Directions
When a line of the entries contains "gradient", please list that line.

Web page revision data
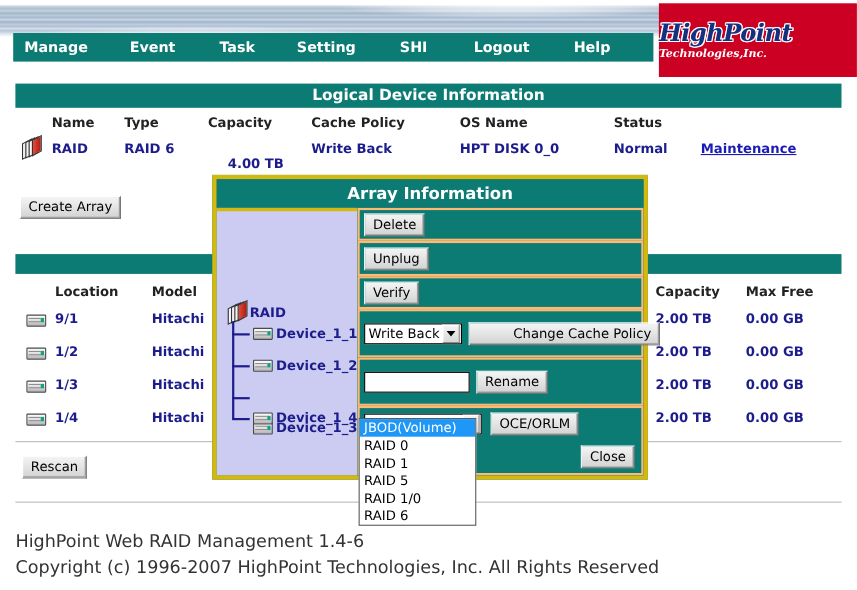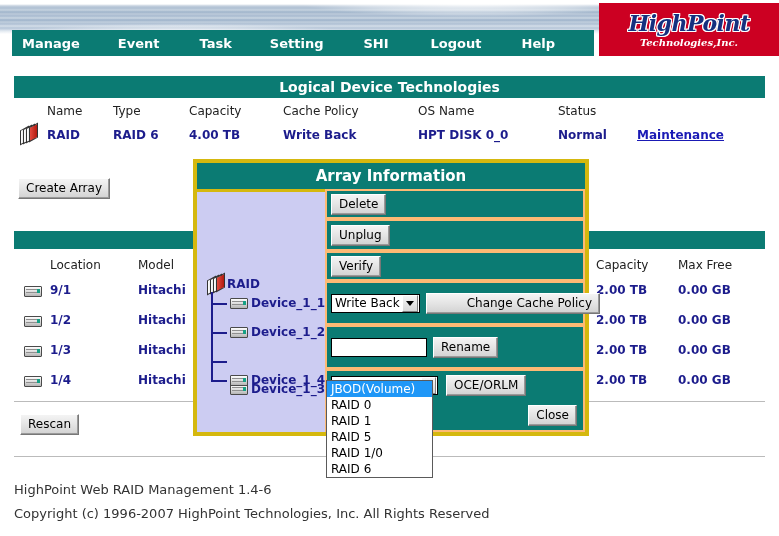--- a/index.html
+++ b/index.html
@@ -37,24 +37,24 @@
     position: absolute; left: 250px; top: 2px; width: 400px; height: 34px;
     background: radial-gradient(ellipse 230px 20px at 220px 0px, rgba(255,255,255,0.9) 0%, rgba(255,255,255,0.4) 50%, rgba(255,255,255,0) 75%);
   }
   #banner-lowfade {
     position: absolute; left: 0; top: 34px; width: 640px; height: 26px;
     background: #ffffff;
   }
 
   
   #logo {
-    position: absolute; left: 599px; top: 3px; width: 180px; height: 53px;
+    position: absolute; left: 599px; top: 3px; width: 180px; height: 67px;
     background: #cc0022;
     display: flex; flex-direction: column;
-    align-items: center; justify-content: center;
+    align-items: flex-start; justify-content: center;
   }
   #logo-main {
     font-family: "DejaVu Serif", "Liberation Serif", serif;
     font-style: italic; font-weight: bold;
     font-size: 22px; line-height: 24px;
     color: #15307f;
     text-shadow: -1px 0 #fff, 1px 0 #fff, 0 -1px #fff, 0 1px #fff,
                   1px 1px #fff, -1px -1px #fff, 1px -1px #fff, -1px 1px #fff;
     letter-spacing: -0.5px;
   }
@@ -84,21 +84,21 @@
     color: #fff; font-weight: bold; font-size: 14px;
     display: flex; align-items: center; justify-content: center;
   }
   .tbl-head-row {
     position: absolute; height: 18px; font-size: 12px; color: #222;
   }
   .tbl-data-row {
     position: absolute; height: 22px; font-size: 12px;
     color: #1c1c8c; font-weight: bold;
   }
-  .cell { position: absolute; white-space: nowrap; }
+  .cell { position: absolute; white-space: nowrap; font-weight: bold; }
 
   
   .raid-icon {
     position: relative; display: inline-block;
     width: 17px; height: 20px; vertical-align: middle;
   }
   .raid-icon i {
     position: absolute; display: block;
     width: 9px; height: 15px;
     background: linear-gradient(to right,#ffffff 0%,#d8d8d8 50%,#9a9a9a 100%);
@@ -160,21 +160,21 @@
   }
   #pd-divider {
     position: absolute; left: 14px; top: 401px; width: 751px; height: 1px;
     background: #bbbbbb;
   }
   #footer-divider {
     position: absolute; left: 14px; top: 456px; width: 751px; height: 1px;
     background: #bbbbbb;
   }
   .footer-text {
-    position: absolute; left: 14px; font-size: 13px; color: #333;
+    position: absolute; left: 14px; font-size: 16px; color: #333;
   }
 
   
   #dialog {
     position: absolute; left: 193px; top: 159px;
     width: 396px; height: 277px;
     border: 4px solid #d5b80e;
     background: #0b7b73;
     z-index: 30;
   }
@@ -293,38 +293,38 @@
 <div id="navbar">
   <div class="nav-item">Manage</div>
   <div class="nav-item" style="margin-left:18px">Event</div>
   <div class="nav-item" style="margin-left:20px">Task</div>
   <div class="nav-item" style="margin-left:18px">Setting</div>
   <div class="nav-item" style="margin-left:20px">SHI</div>
   <div class="nav-item" style="margin-left:22px">Logout</div>
   <div class="nav-item" style="margin-left:20px">Help</div>
 </div>
 
-<div id="ldi-bar">Logical Device Technologies</div>
+<div id="ldi-bar">Logical Device Information</div>
 
 <div class="tbl-head-row" style="left:0; top:104px; width:779px;">
   <div class="cell" style="left:47px;">Name</div>
   <div class="cell" style="left:113px;">Type</div>
   <div class="cell" style="left:189px;">Capacity</div>
   <div class="cell" style="left:283px;">Cache Policy</div>
   <div class="cell" style="left:418px;">OS Name</div>
   <div class="cell" style="left:558px;">Status</div>
 </div>
 
 <div class="tbl-data-row" style="left:0; top:128px; width:779px;">
   <div class="cell" style="left:20px; top:-4px;">
     <span class="raid-icon"><i></i><i></i><i></i><i></i></span>
   </div>
   <div class="cell" style="left:47px;">RAID</div>
   <div class="cell" style="left:113px;">RAID 6</div>
-  <div class="cell" style="left:189px;">4.00 TB</div>
+  <div class="cell" style="left:207px;margin-top:14px;">4.00 TB</div>
   <div class="cell" style="left:283px;">Write Back</div>
   <div class="cell" style="left:418px;">HPT DISK 0_0</div>
   <div class="cell" style="left:558px;">Normal</div>
   <a class="cell maintenance-link" style="left:637px;">Maintenance</a>
 </div>
 
 <button class="btn" id="create-array-btn">Create Array</button>
 
 <div id="pdi-bar"></div>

Solution to this task
     background: radial-gradient(ellipse 230px 20px at 220px 0px, rgba(255,255,255,0.9) 0%, rgba(255,255,255,0.4) 50%, rgba(255,255,255,0) 75%);
     background: linear-gradient(to right,#ffffff 0%,#d8d8d8 50%,#9a9a9a 100%);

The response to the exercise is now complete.